De Múnich a Cleveland pasando por Madrid

Cuando todavía no habiamos salido del estupor que ha producido la matanza terrorista de Niza, en un centro comercial de Múnich un joven alemán-iraní de 18 años ha matado a varios ciudadanos, herido a otras muchos y se ha dado a la fuga tras sembrar el terror en unas horas sobre las que el Gobierno alemán de Angela Merkel no dio en tiempo real la información de la que disponía, lo que ha provocado mayor confusión y miedo entre los habitantes de Múnich a los que se pidió que no salieran de sus casas.

Cuando el atentado de Niza escribíamos en estas páginas: ‘nadie está a salvo’ de esta oleada de terror que emana de las guerras de Siria e Irak. Y lo de Múnich confirma la predicción. Entre otras cosas porque sigue en pie el Califato Islámico, una vez que los ‘aliados’ de los gobiernos de la zona -el llamado frente anti Daesh, o el frente de la OTAN- no echan pie a tierra y los ataques aéreos carecen de la eficacia necesaria para derrotar al Estado Islámico del terror. El mismo que los aliados dicen que tener acorralado, al tiempo que justifican los últimos atentados en la UE como los coletazos de un monstruo furioso y moribundo.

Y en estas estamos cuando en los Estados Unidos Donald Trump acaba de ser aclamado en la Convención del Partido Republicano que se ha celebrado en Cleveland como candidato a las elecciones presidenciales del próximo 8 de noviembre. Un Trump, millonario y disparatado, que se presenta como la voz del pueblo y un político de ‘ley y orden’ que piensa luchar contra las ‘élites’ -a las que él pertenece- en defensa de ‘la verdad’, que según Trump ocultan y manipulan los grandes medios de comunicación.

El mismo Trump que dice eso de ‘primero América’ y luego lo demás y que advierte a los aliados de la OTAN que USA pagará menos y que no se meterá en guerras ajenas. Y que allá los aliados europeos con sus problemas, sin entender que esos aliados son los pilares del liderazgo que los Estados Unidos mantienen en el mundo sobre la base de su potencial económico y poderío militar.

Lo malo de Trump no es su demencial discurso político sino el riesgo de que salga elegido presidente por su capacidad de inundar, con sus disparates, todos los grandes canales de televisión a los que él critica, mientras que a su adversaria Hillary Clinton -a la que los seguidores de Trump quieren meter en la cárcel (sic)- le cuesta mucho aparecer en las portadas de los medios de comunicación.

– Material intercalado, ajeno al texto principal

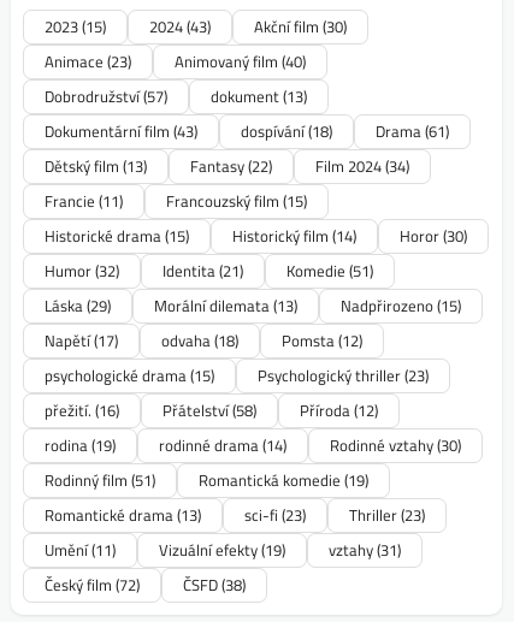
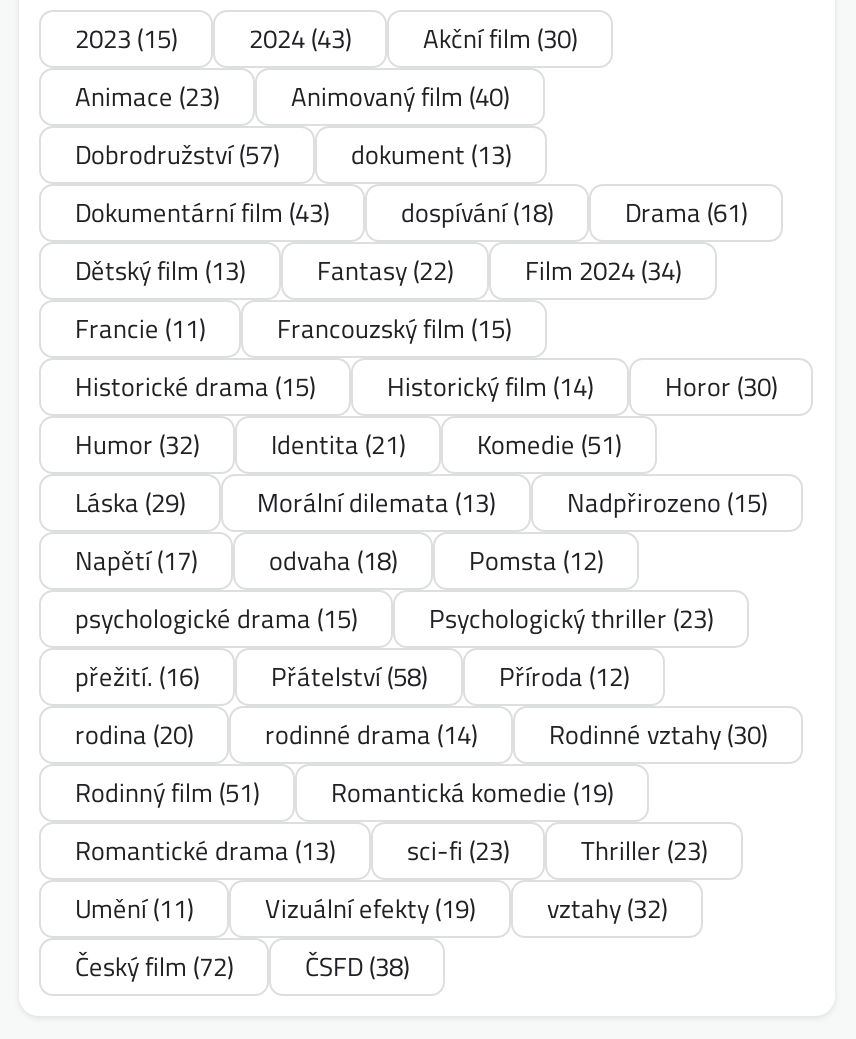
[45,433,461,457] rodina (19) rodinné drama (14) Rodinné vztahy (30) -> [75,713,767,753] rodina (20) rodinné drama (14) Rodinné vztahy (30)
[45,537,401,561] Umění(11) Vizuální efekty (19) vztahy (31) -> [75,887,667,927] Umění(11) Vizuální efekty (19) vztahy (32)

Trump es un problema añadido para la Unión Europea porque lo que ha ocurrido en Niza y sobre todo en Múnich pronto se va a relacionar con los problemas de la inmigración y de los refugiados que vienen de Siria. Y esta cuestión de la inmigración que tanto éxito ha tenido en el Brexit británico es uno de los temas preferidos de Trump, así como de la extrema derecha de la UE, que no cesa de crecer en Austria, Francia, Holanda y ahora en Alemania.

Al fondo de este inquietante panorama, del que tampoco podemos olvidar el golpe y el contra golpe de Turquía, los españoles parece que estamos de espectadores como si nada de esto tuviera que ver con nosotros lo que no es verdad. Y lo que es peor los españoles vamos camino de las vacaciones de verano, con un gobierno interino y sin que nuestros dirigentes políticos estén a la altura de las circunstancias externas e internas que nos rodean y nos afectan de manera especial.

De ahí la importancia de la ronda de consultas que el Rey Felipe VI abrirá el próximo martes para explorar el camino de la investidura de un presidente de Gobierno y de la formación de un Ejecutivo estable que pronto se ponga a trabajar. Pero que no se engañe esta clase política de salón, que ya ofreció un penoso espectáculo en la pasada y breve legislatura, porque a la vuelta del verano los ciudadanos de a pie reaccionarán de manera contundente y decisiva si, por la ausencia de los pactos de gobierno, vamos hacia unas terceras elecciones que nadie dice querer y que al día de hoy todos se dedican a propiciar. Y cuidado con el Califato, porque nadie está a salvo y volverá a atacar.